User interface change data
######

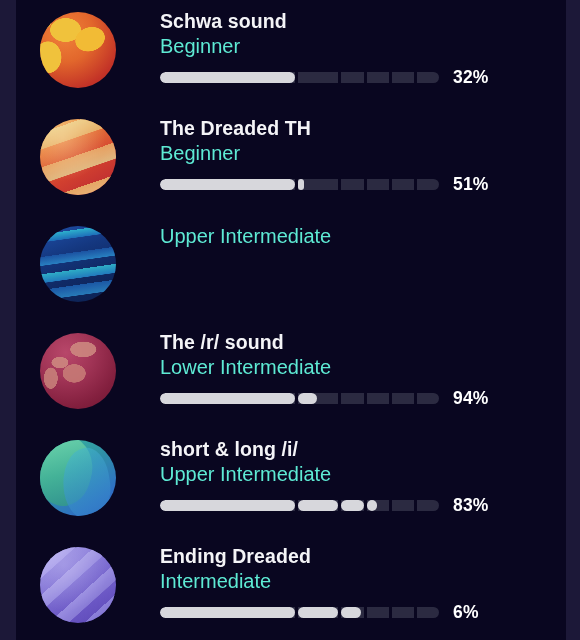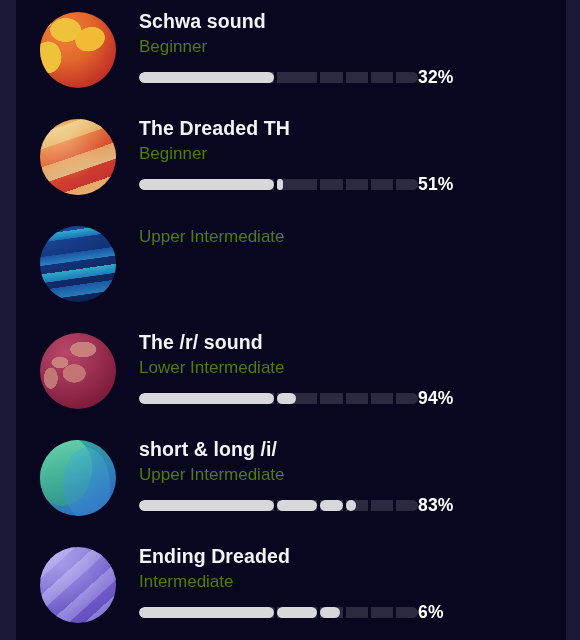--- a/index.html
+++ b/index.html
@@ -39,6 +39,7 @@
     height: 107px;
     padding-left: 24px;
     box-sizing: border-box;
+    gap: 21px;
   }
 
   

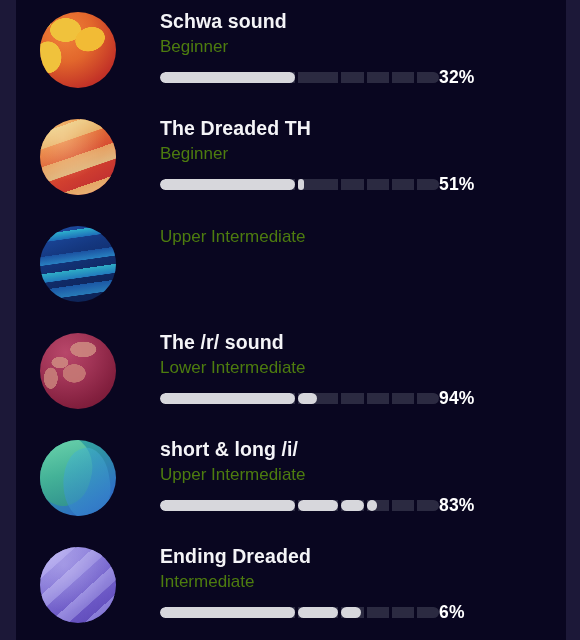--- a/index.html
+++ b/index.html
@@ -184,8 +184,8 @@
   }
 
   .lesson-level {
-    color: #4d7c0f;
-    font-size: 17px;
+    color: #5eead4;
+    font-size: 20px;
     font-weight: 400;
     line-height: 19px;
     margin-top: 4px;

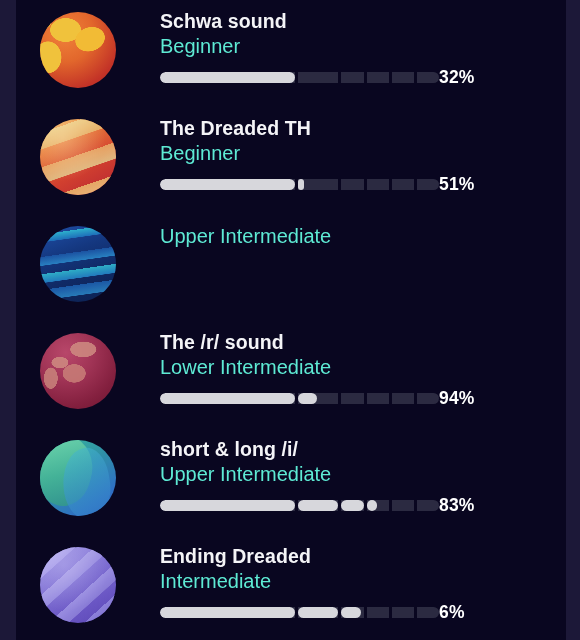--- a/index.html
+++ b/index.html
@@ -226,6 +226,7 @@
     color: #ffffff;
     font-size: 17.5px;
     font-weight: 700;
+    margin-left: 14px;
     white-space: nowrap;
     letter-spacing: .2px;
   }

######

■ What you need to do:
Give back the full data exactly as it reads, but drop the pictures.

■ Answer below:
--- a/index.html
+++ b/index.html
@@ -39,6 +39,7 @@
     height: 107px;
     padding-left: 24px;
     box-sizing: border-box;
+    gap: 21px;
   }
 
   

--- a/index.html
+++ b/index.html
@@ -184,8 +184,8 @@
   }
 
   .lesson-level {
-    color: #4d7c0f;
-    font-size: 17px;
+    color: #5eead4;
+    font-size: 20px;
     font-weight: 400;
     line-height: 19px;
     margin-top: 4px;

--- a/index.html
+++ b/index.html
@@ -226,6 +226,7 @@
     color: #ffffff;
     font-size: 17.5px;
     font-weight: 700;
+    margin-left: 14px;
     white-space: nowrap;
     letter-spacing: .2px;
   }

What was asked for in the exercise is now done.